P r a g – Die in Europa länderübergreifend vertretenen Kirchen tragen eine Mitverantwortung dafür, dass Europa gelingt. Das erklärte der Präsident der Europäischen Baptistischen Föderation (EBF), Hans Guderian (Berlin), bei einem Treffen leitender EBF-Mitarbeiter am 5. Dezember in Prag am Sitz dieses Dachverbandes von 57 Baptistenbünden mit insgesamt 850.000 Mitgliedern in Europa und dem Nahen Osten. Diese Kirchen und Freikirchen, wie etwa auch die Baptisten, müssten dafür sorgen, dass Europa jenseits der Diskussion um die Finanz- und Wirtschaftskrise mit Leben erfüllt werde. Wenn sich die Kirchen über die Grenzen hinweg engagierten, könne zugleich der Gefahr eines neuen „Nationalismus“ gewehrt werden. „Wir müssen uns gegenseitig erzählen, wie gut uns Europa tut“, regte Guderian an.
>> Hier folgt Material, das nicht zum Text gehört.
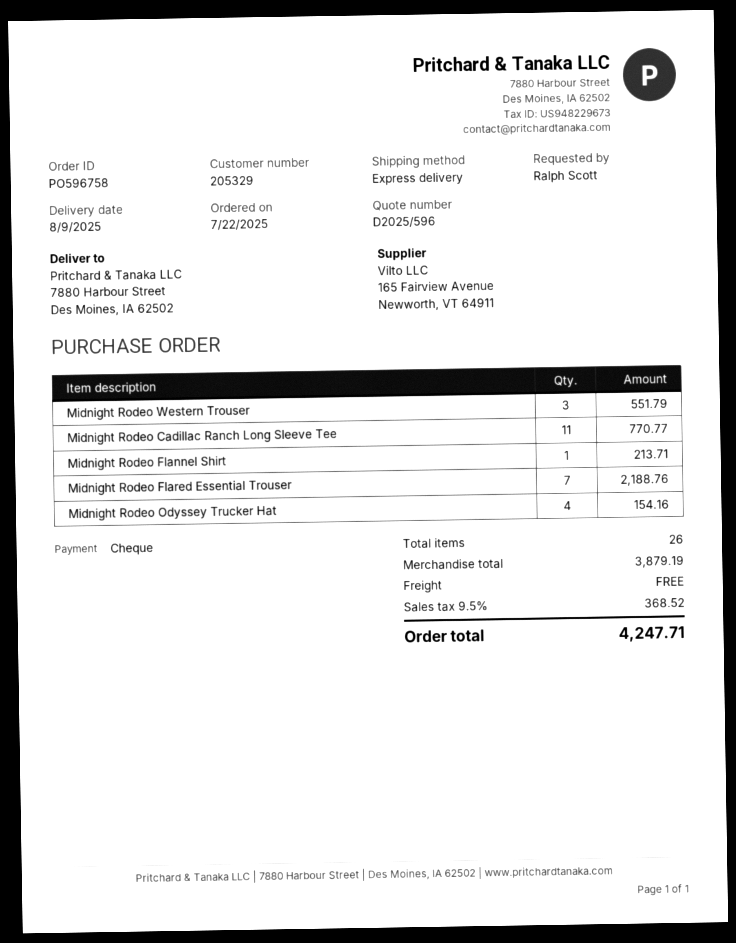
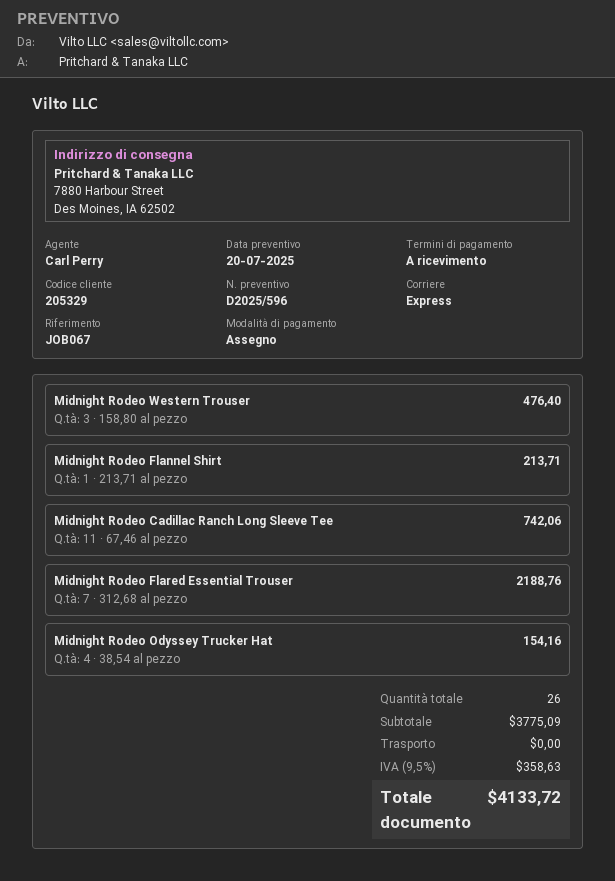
Midnight Rodeo Western Trouser: 3 for 551.79 -> 3 for 476.40
Midnight Rodeo Cadillac Ranch Long Sleeve Tee: 11 for 770.77 -> 11 for 742.06
subtotal: 3879.19 -> 3775.09
tax: 9.5% = 368.52 -> 9.5% = 358.63
total: 4247.71 -> 4133.72

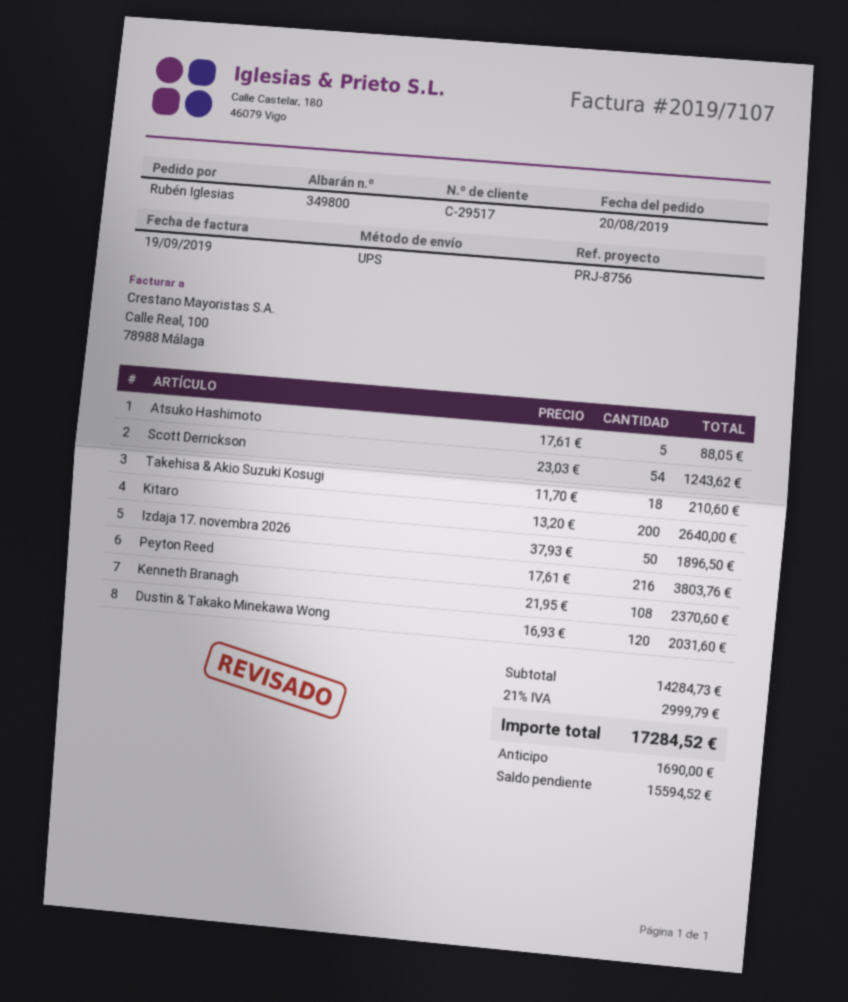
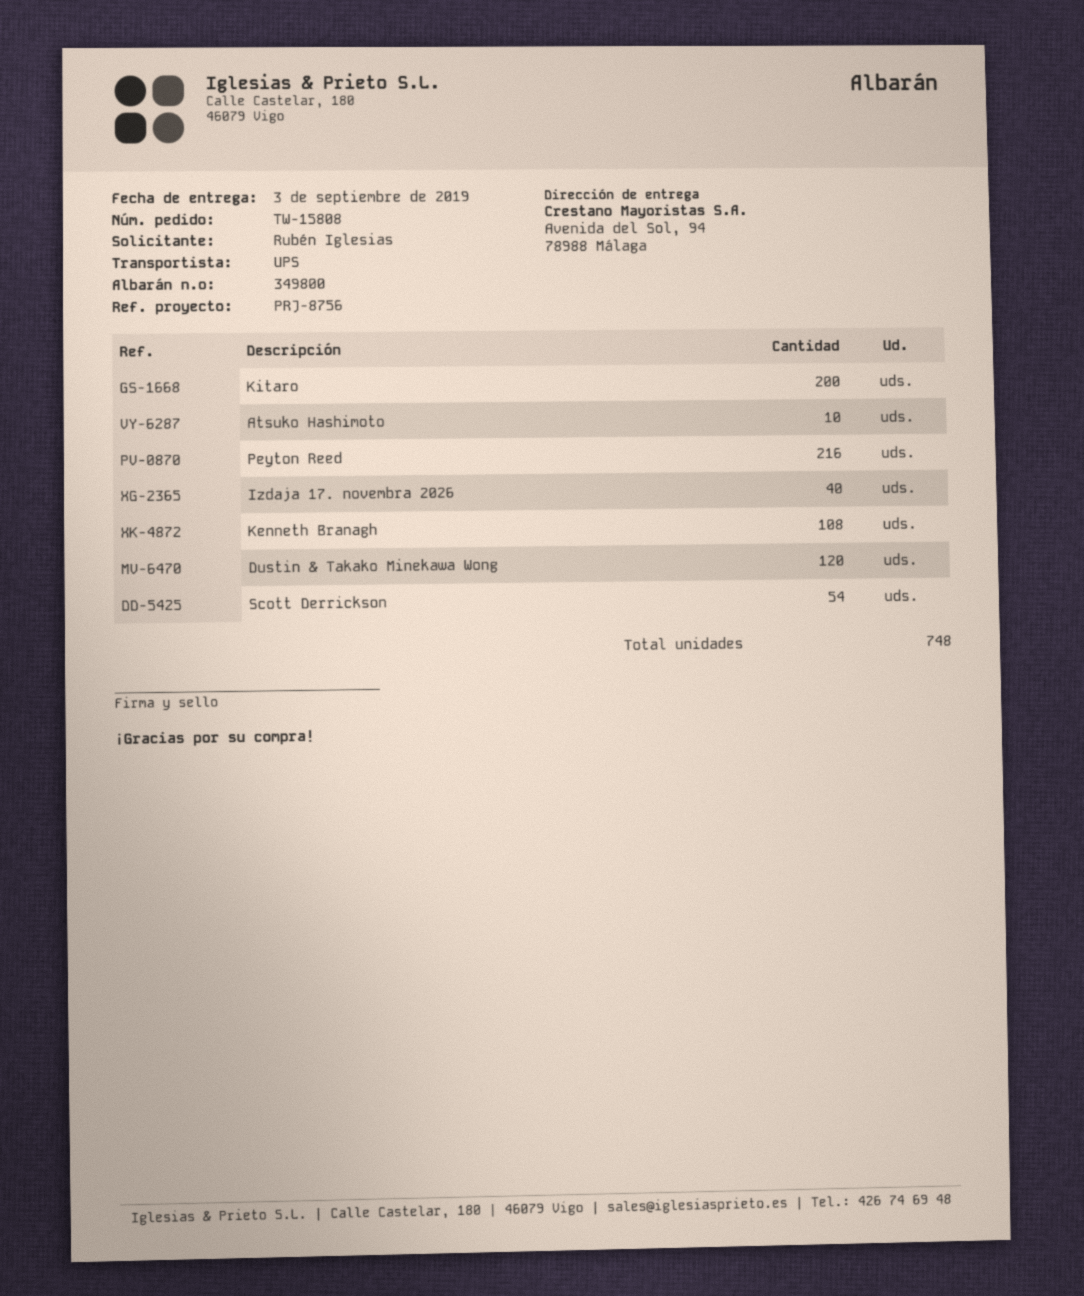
Atsuko Hashimoto: 5 -> 10
Takehisa & Akio Suzuki Kosugi: 18 -> none
Izdaja 17. novembra 2026: 50 -> 40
Man könne nicht länger davon ausgehen, dass in den Kirchengemeinden das Wissen vorhanden sei, welche Vorteile eine Kontaktaufnahme über Ländergrenzen hinweg bringe. Nach dem Zweiten Weltkrieg sei etwa für Politiker wie den ersten deutschen Bundeskanzler Konrad Adenauer (1876 - 1967) und den französischen Staatspräsidenten Charles de Gaulle (1890 – 1970) die Aussöhnung ihrer verfeindeten Nationen ein Herzensanliegen gewesen. Und nach dem Fall des Eisernen Vorhangs 1989 sei es den Menschen in Ost und West darum gegangen, sich auf der Basis von Freiheit und Demokratie besser kennen zu lernen. Doch heute, 20 Jahre später, sei dieses Bewusstsein verloren gegangen. „Frieden, Versöhnung, Gemeinschaft – das sind wichtige Werte, für die wir immer wieder neu eintreten müssen“, mahnte Guderian. Sie müssten an der Gemeindebasis gelebt werden und dürften nicht auf Funktionäre beschränkt bleiben. Er regte an, zwischen Ländern stärker als bisher üblich Gemeindepartnerschaften ins Leben zu rufen, um sich besser kennen zu lernen. Hilfreich seien auch internationale Begegnungstreffen in den Ferien, damit die Christen einen Blick dafür erhalten, wie Gott in anderen Nationen wirkt: „Europa – das dürfen wir nicht allein den Politikern überlassen.“

Der EBF-Generalsekretär Tony Peck (Prag/Bristol) unterstrich in dem Zusammenhang die Bedeutung des Internationalen Baptistischen Theologischen Seminars (IBTS) in Prag. Hier lernten sich Studenten aus ganz Europa während ihres Studiums kennen. Diese Kontakte hielten bei den meisten ihr ganzes Leben über. Umso mehr bedauerte Peck, dass dieses zentrale Ausbildungsinstitut der Baptisten in Europa einer unsicheren Zukunft entgegengehe, weil es in eine finanzielle Schieflage geraten ist.